== Segment start ==

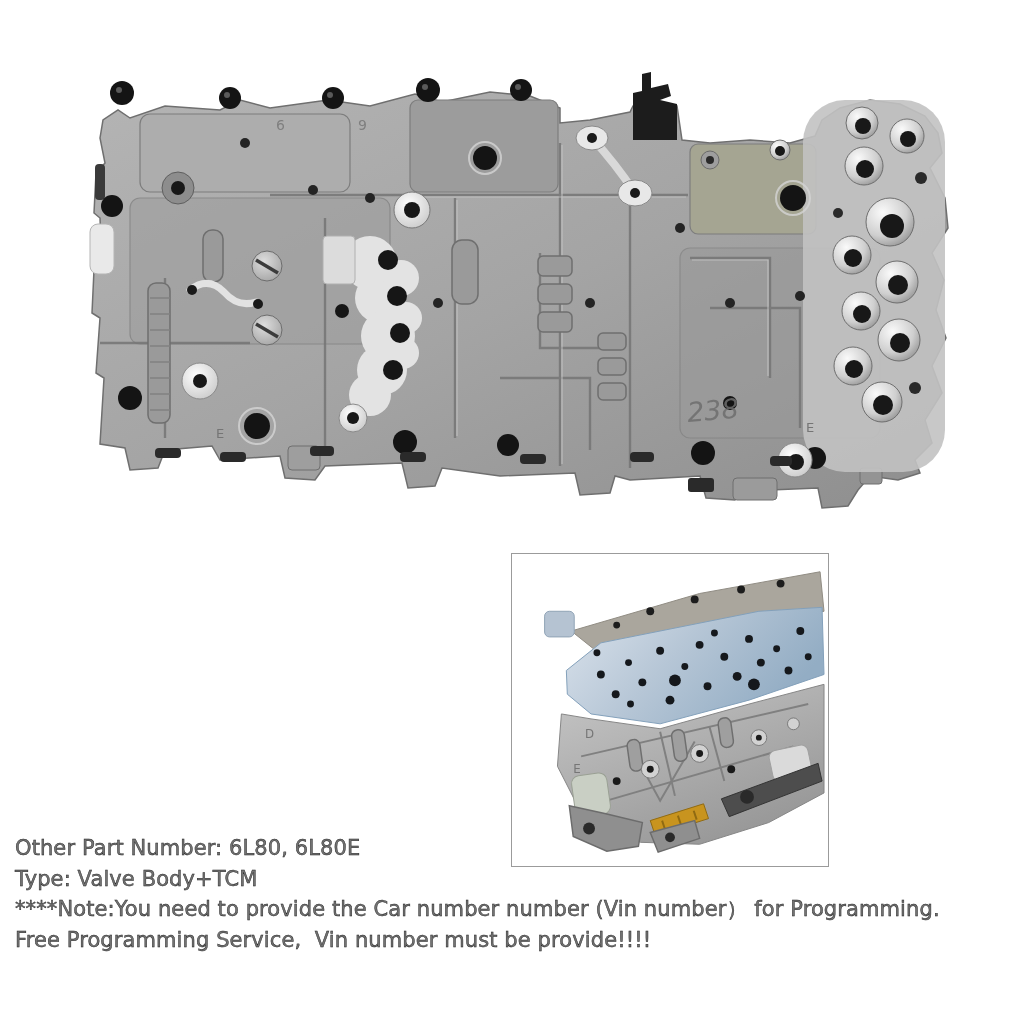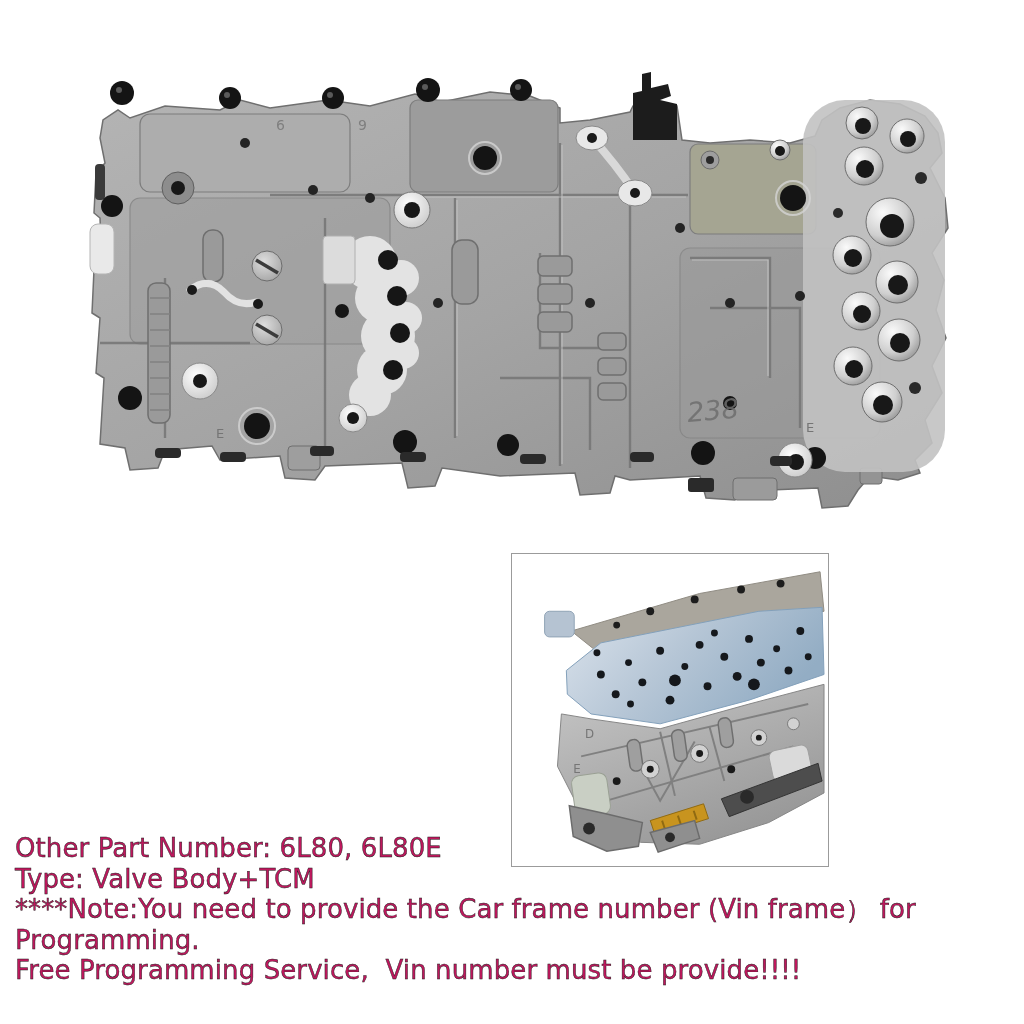--- a/index.html
+++ b/index.html
@@ -10,7 +10,7 @@
                border:1.5px solid #9b9b9b;background:#ffffff;box-sizing:border-box;}
   .inset-photo svg{width:100%;height:100%;display:block;}
   .description{position:absolute;left:15px;top:833px;width:1002px;
-               font-size:26px;line-height:30.5px;color:#be185d;
+               font-size:21px;line-height:30.5px;color:#737373;
                -webkit-text-stroke:0.45px #1c1c1c;letter-spacing:0.1px;}
   .desc-line{white-space:pre-wrap;}
   .handwriting{font-style:italic;}

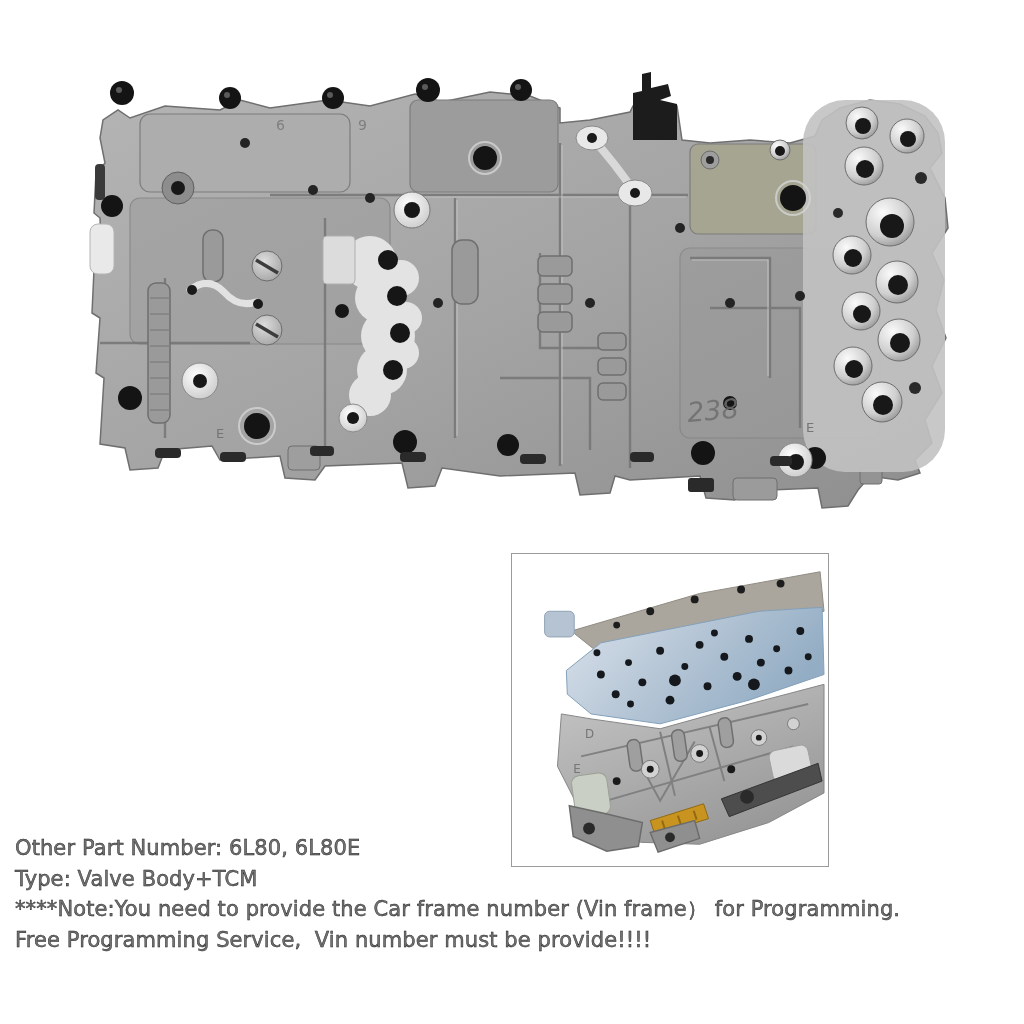--- a/index.html
+++ b/index.html
@@ -363,7 +363,7 @@
   <div class="description">
     <div class="desc-line">Other Part Number: 6L80, 6L80E</div>
     <div class="desc-line">Type: Valve Body+TCM</div>
-    <div class="desc-line">****Note:You need to provide the Car frame number (Vin frame） for Programming.</div>
+    <div class="desc-line">****Note:You need to provide the Car number number (Vin number） for Programming.</div>
     <div class="desc-line">Free Programming Service,  Vin number must be provide!!!!</div>
   </div>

== Segment end ==

EXERCISE: Could you please repeat the entries above exactly, with every picture left out?

ANSWER TO THE PROBLEM:
--- a/index.html
+++ b/index.html
@@ -10,7 +10,7 @@
                border:1.5px solid #9b9b9b;background:#ffffff;box-sizing:border-box;}
   .inset-photo svg{width:100%;height:100%;display:block;}
   .description{position:absolute;left:15px;top:833px;width:1002px;
-               font-size:26px;line-height:30.5px;color:#be185d;
+               font-size:21px;line-height:30.5px;color:#737373;
                -webkit-text-stroke:0.45px #1c1c1c;letter-spacing:0.1px;}
   .desc-line{white-space:pre-wrap;}
   .handwriting{font-style:italic;}

--- a/index.html
+++ b/index.html
@@ -363,7 +363,7 @@
   <div class="description">
     <div class="desc-line">Other Part Number: 6L80, 6L80E</div>
     <div class="desc-line">Type: Valve Body+TCM</div>
-    <div class="desc-line">****Note:You need to provide the Car frame number (Vin frame） for Programming.</div>
+    <div class="desc-line">****Note:You need to provide the Car number number (Vin number） for Programming.</div>
     <div class="desc-line">Free Programming Service,  Vin number must be provide!!!!</div>
   </div>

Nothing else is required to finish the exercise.